* [Data listing]:

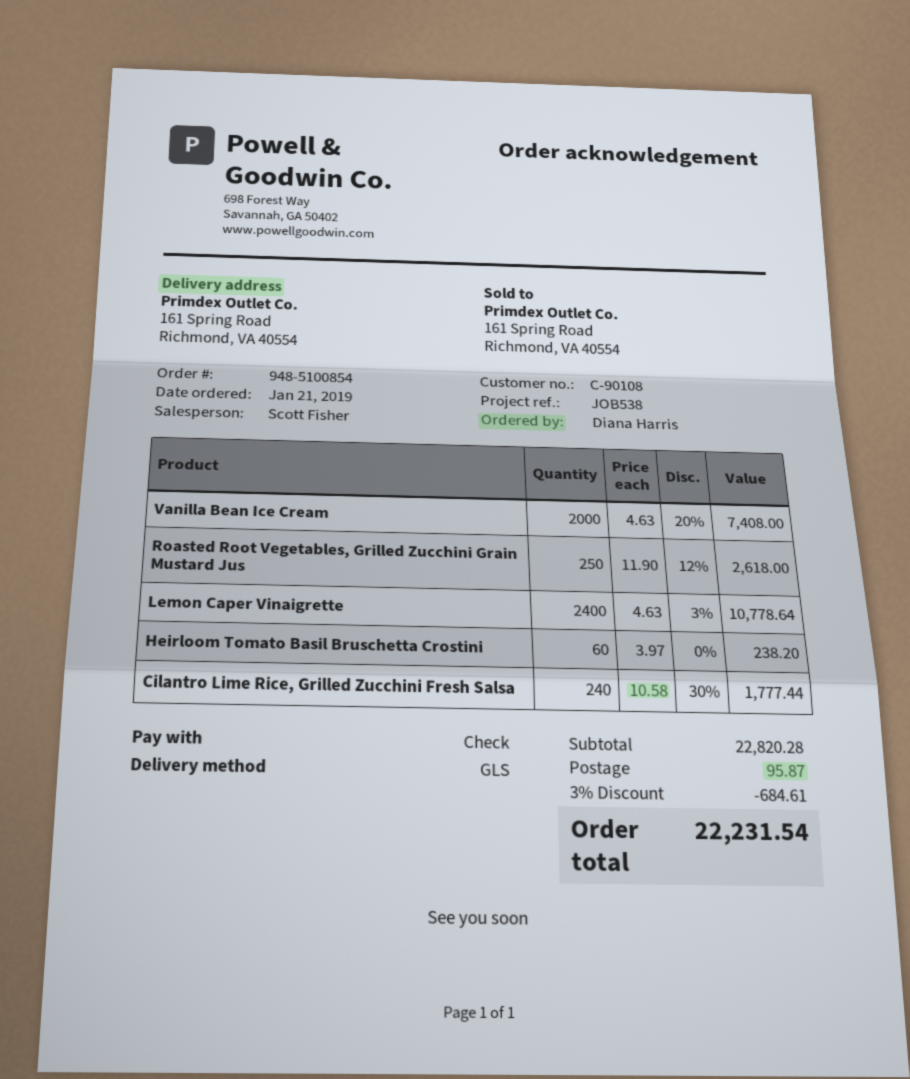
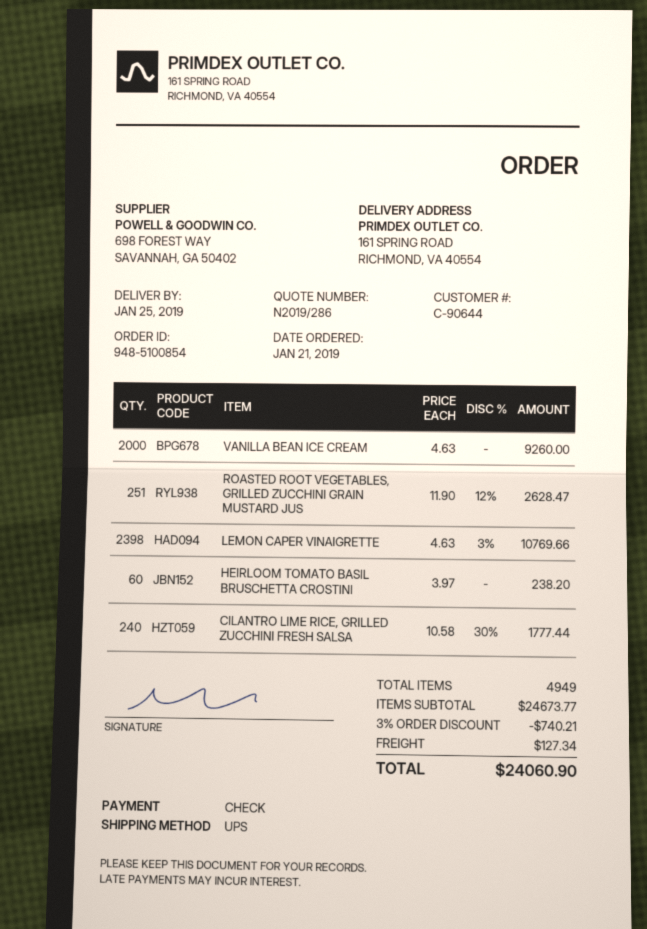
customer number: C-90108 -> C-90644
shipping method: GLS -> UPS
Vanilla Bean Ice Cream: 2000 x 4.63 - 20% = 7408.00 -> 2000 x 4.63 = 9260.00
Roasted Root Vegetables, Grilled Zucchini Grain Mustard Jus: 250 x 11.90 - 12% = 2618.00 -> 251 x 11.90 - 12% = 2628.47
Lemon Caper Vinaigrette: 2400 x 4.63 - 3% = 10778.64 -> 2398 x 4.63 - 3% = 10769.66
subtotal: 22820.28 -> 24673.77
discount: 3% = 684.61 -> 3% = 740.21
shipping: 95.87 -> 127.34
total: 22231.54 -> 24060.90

---

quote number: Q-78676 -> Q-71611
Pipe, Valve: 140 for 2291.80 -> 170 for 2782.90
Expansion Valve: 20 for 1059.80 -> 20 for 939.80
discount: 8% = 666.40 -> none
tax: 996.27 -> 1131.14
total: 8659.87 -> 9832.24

...

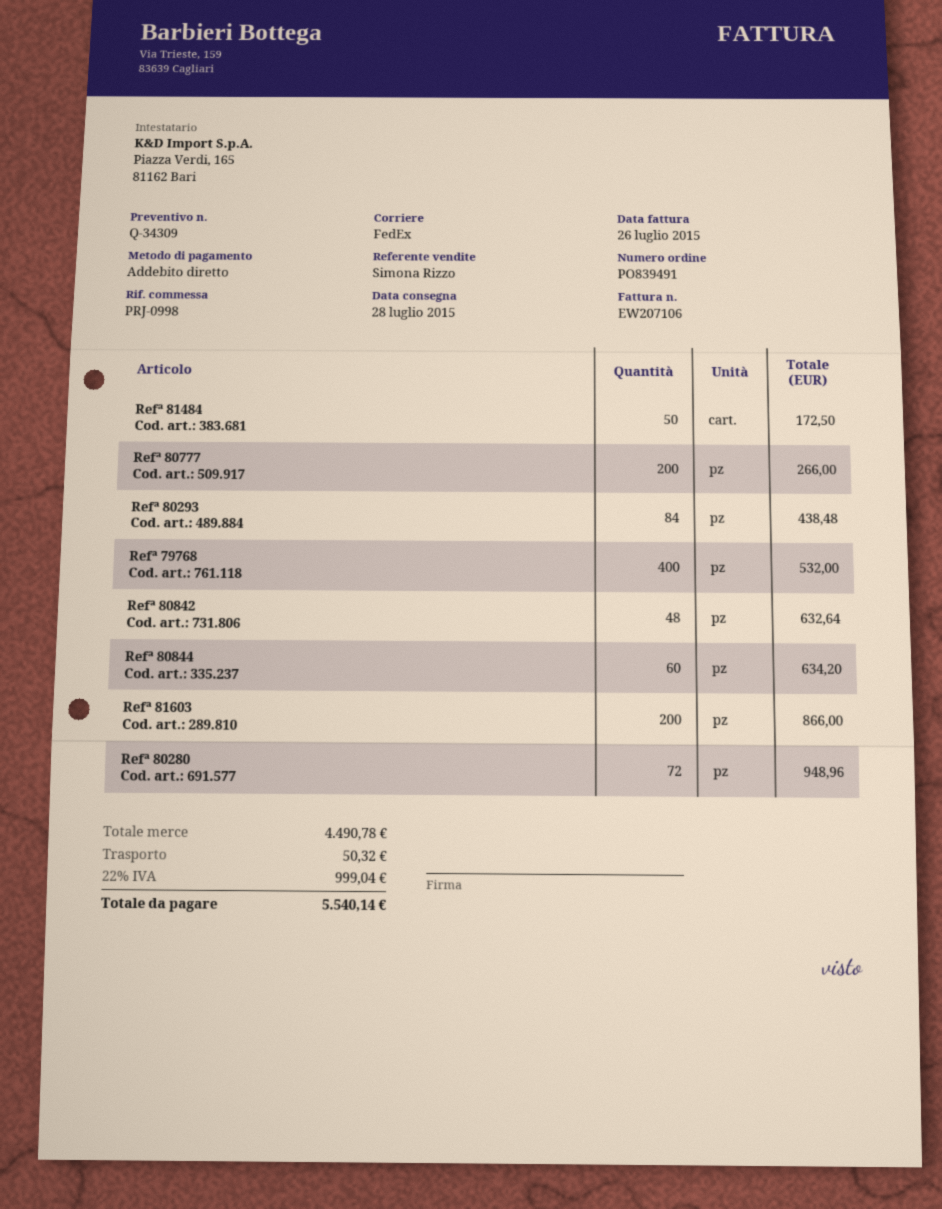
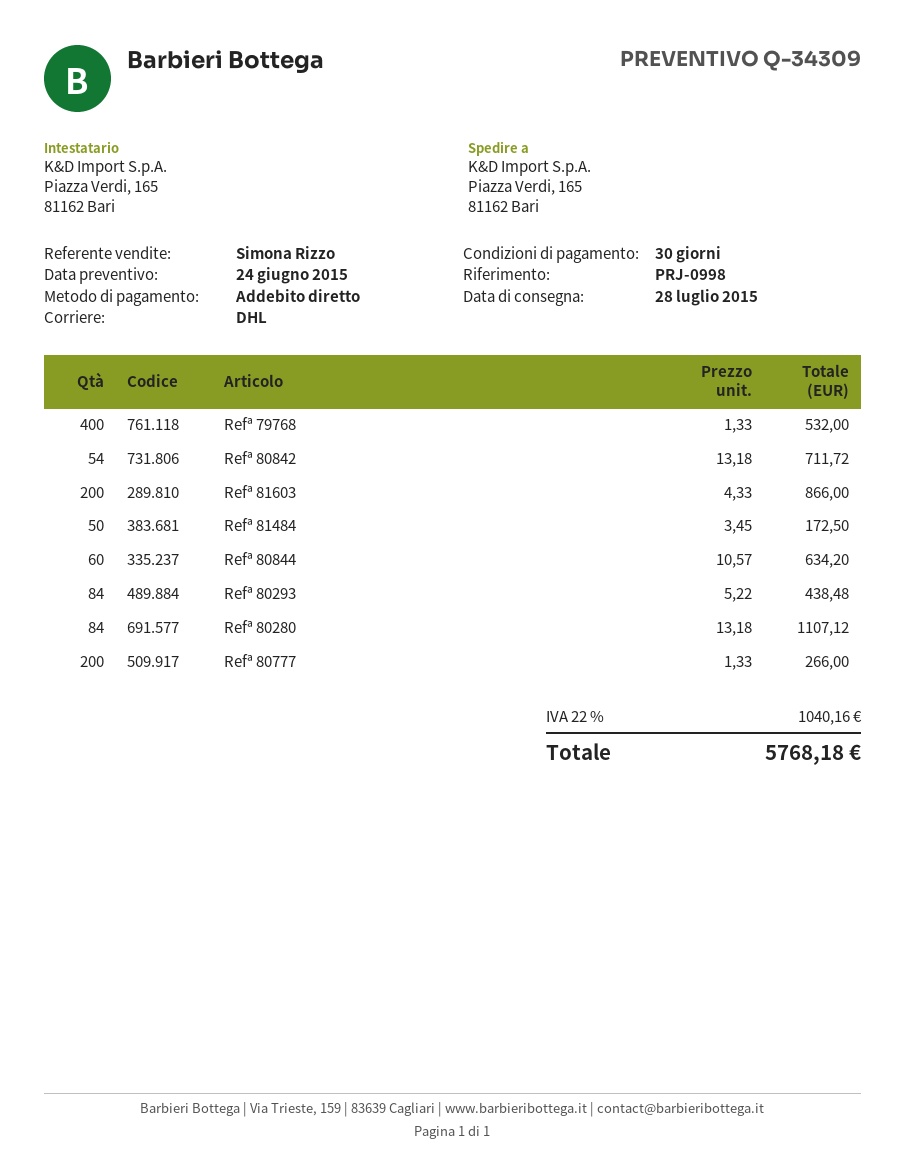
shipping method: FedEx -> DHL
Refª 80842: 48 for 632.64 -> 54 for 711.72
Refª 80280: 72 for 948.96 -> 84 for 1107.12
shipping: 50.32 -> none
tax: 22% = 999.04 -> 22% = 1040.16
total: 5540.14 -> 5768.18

* [Activity]: In the data above, find the line that contains "customer number: C-90108 -> C-90644" and the line that contains "total: 22231.54 -> 24060.90". Repeat exactly those lines and every line between them, and only those.

* [Problem solution]:
customer number: C-90108 -> C-90644
shipping method: GLS -> UPS
Vanilla Bean Ice Cream: 2000 x 4.63 - 20% = 7408.00 -> 2000 x 4.63 = 9260.00
Roasted Root Vegetables, Grilled Zucchini Grain Mustard Jus: 250 x 11.90 - 12% = 2618.00 -> 251 x 11.90 - 12% = 2628.47
Lemon Caper Vinaigrette: 2400 x 4.63 - 3% = 10778.64 -> 2398 x 4.63 - 3% = 10769.66
subtotal: 22820.28 -> 24673.77
discount: 3% = 684.61 -> 3% = 740.21
shipping: 95.87 -> 127.34
total: 22231.54 -> 24060.90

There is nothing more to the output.